I think what's happening is this is AI generated but it is very very overfitted to real world 3D scenes. The AI is almost rendering exactly a real world scene and not much more. They can't travel out of bounds or the model stops working since it's so overfitted to these scenes. The overfitting solves hallucinations but it also makes it almost indistinguishable from pre modelled 3D scenes.

2 comments

I think the most likely explanation is that they trained a diffusion WM (like DIAMOND) on video rollouts recorded from within a 3D scene representation (like NeRF/GS), with some collision detection enabled.

This would explain:

1. How collisions / teleportation work and why they're so rigid (the WM is mimicking hand-implemented scene-bounds logic)

2. Why the scenes are static and, in the case of should-be-dynamic elements like water/people/candles, blurred (the WM is mimicking artifacts from the 3D representation)

3. Why they are confident that "There's no map or explicit 3D representation in the outputs. This is a diffusion model, and video in/out" https://x.com/olivercameron/status/1927852361579647398 (the final product is indeed a diffusion WM trained on videos, they just have a complicated pipeline for getting those training videos)

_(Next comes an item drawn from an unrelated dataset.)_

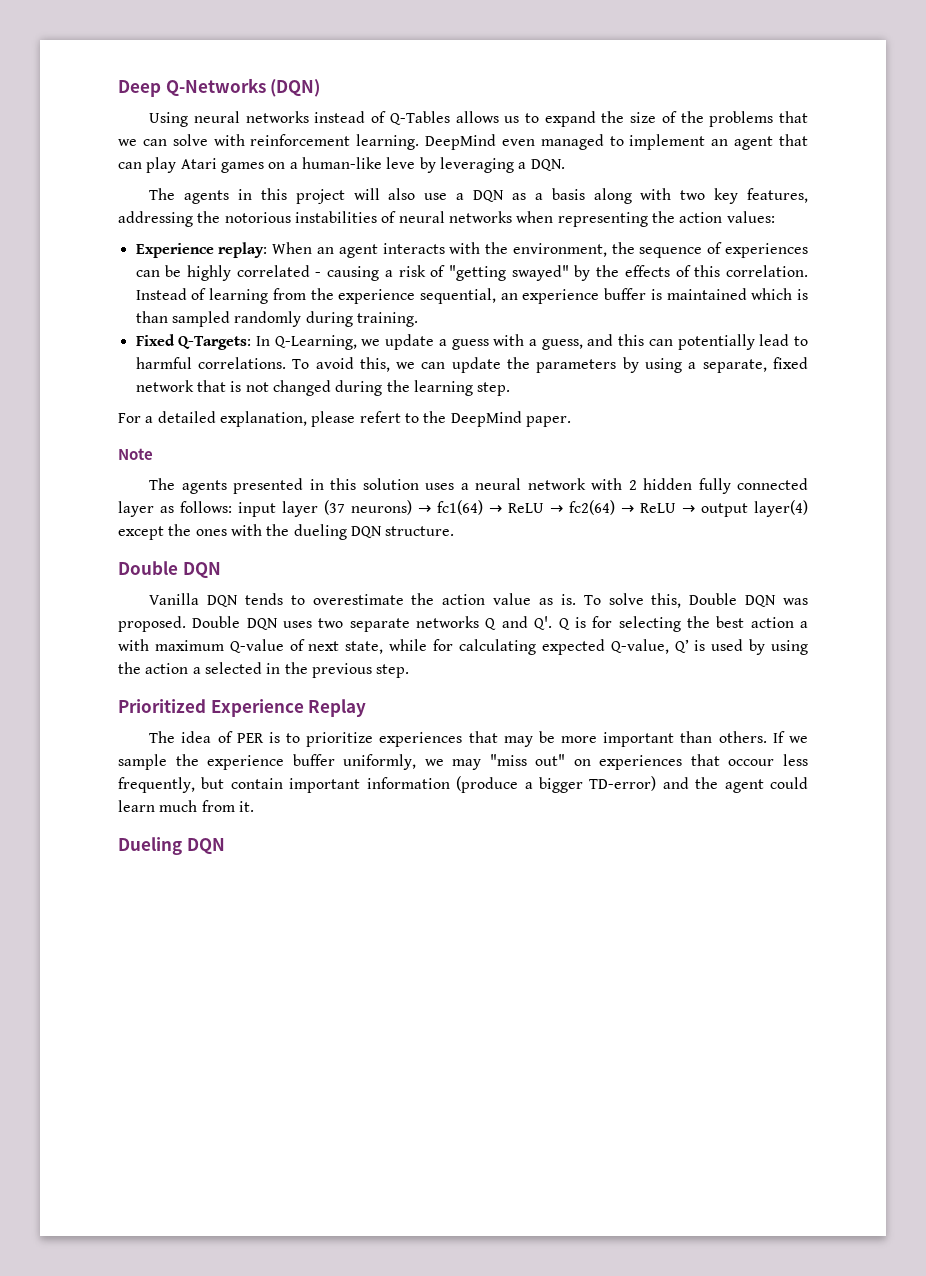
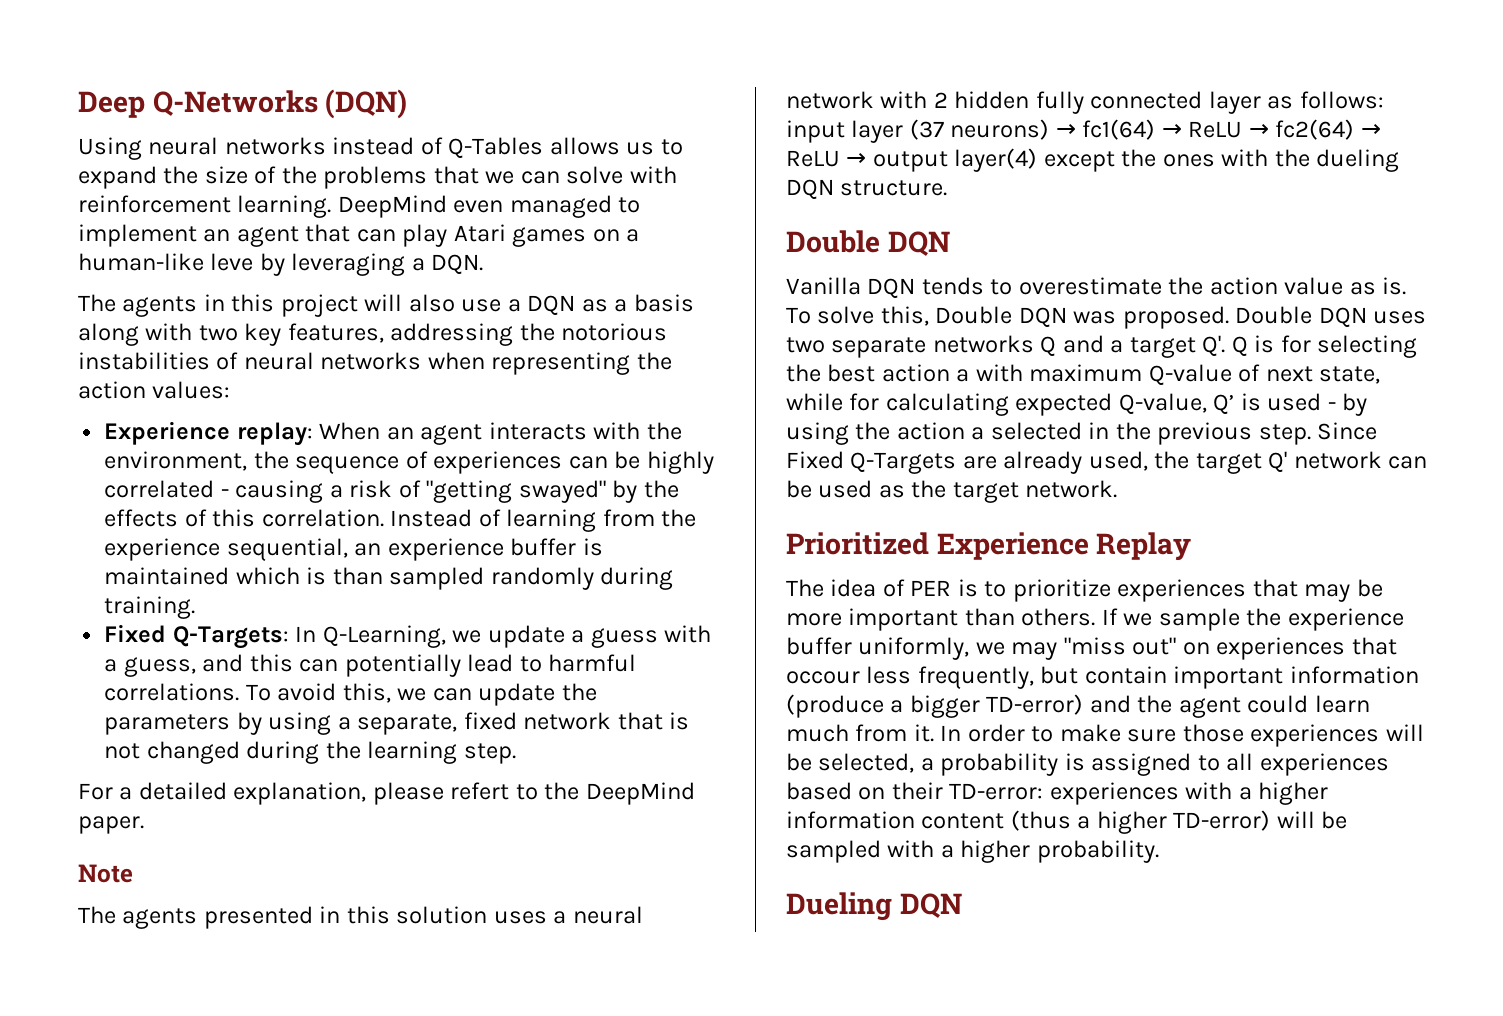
(528, 622) none -> [1110,337,1196,358] a target
(744, 645) none -> [1327,402,1336,410] -
(410, 671) none -> [1317,422,1378,440] [786,451,1428,474] [786,480,1118,503] Since Fixed Q-Targets are already used, the target Q' network can be used as the target network.
(254, 806) none -> [940,724,1424,747] [786,753,1389,776] [786,782,1329,805] [786,810,1348,834] [786,840,1159,863] In order to make sure those experiences will be selected, a probability is assigned to all experiences based on their TD-error: experiences with a higher information content (thus a higher TD-error) will be sampled with a higher probability.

Odyssey Systems is six months behind way more impressive demos. They're following in the footsteps of this work:

- Open Source Diamond WM that you can run on consumer hardware [1]

- Google's Genie 2 (way better than this) [2]

- Oasis [3]

[1] https://diamond-wm.github.io/

[2] https://deepmind.google/discover/blog/genie-2-a-large-scale-...

[3] https://oasis.decart.ai/welcome

There are a lot of papers and demos in this space. They have the same artifacts.

All of this is really great work, and I'm excited to see great labs pushing this research forward.

From our perspective, what separates our work is two things:

1. Our model is able to be experienced by anyone today, and in real-time at 30 FPS.

2. Our data domain is real-world, meaning learning life-like pixels and actions. This is, from our perspective, more complex than learning from a video game.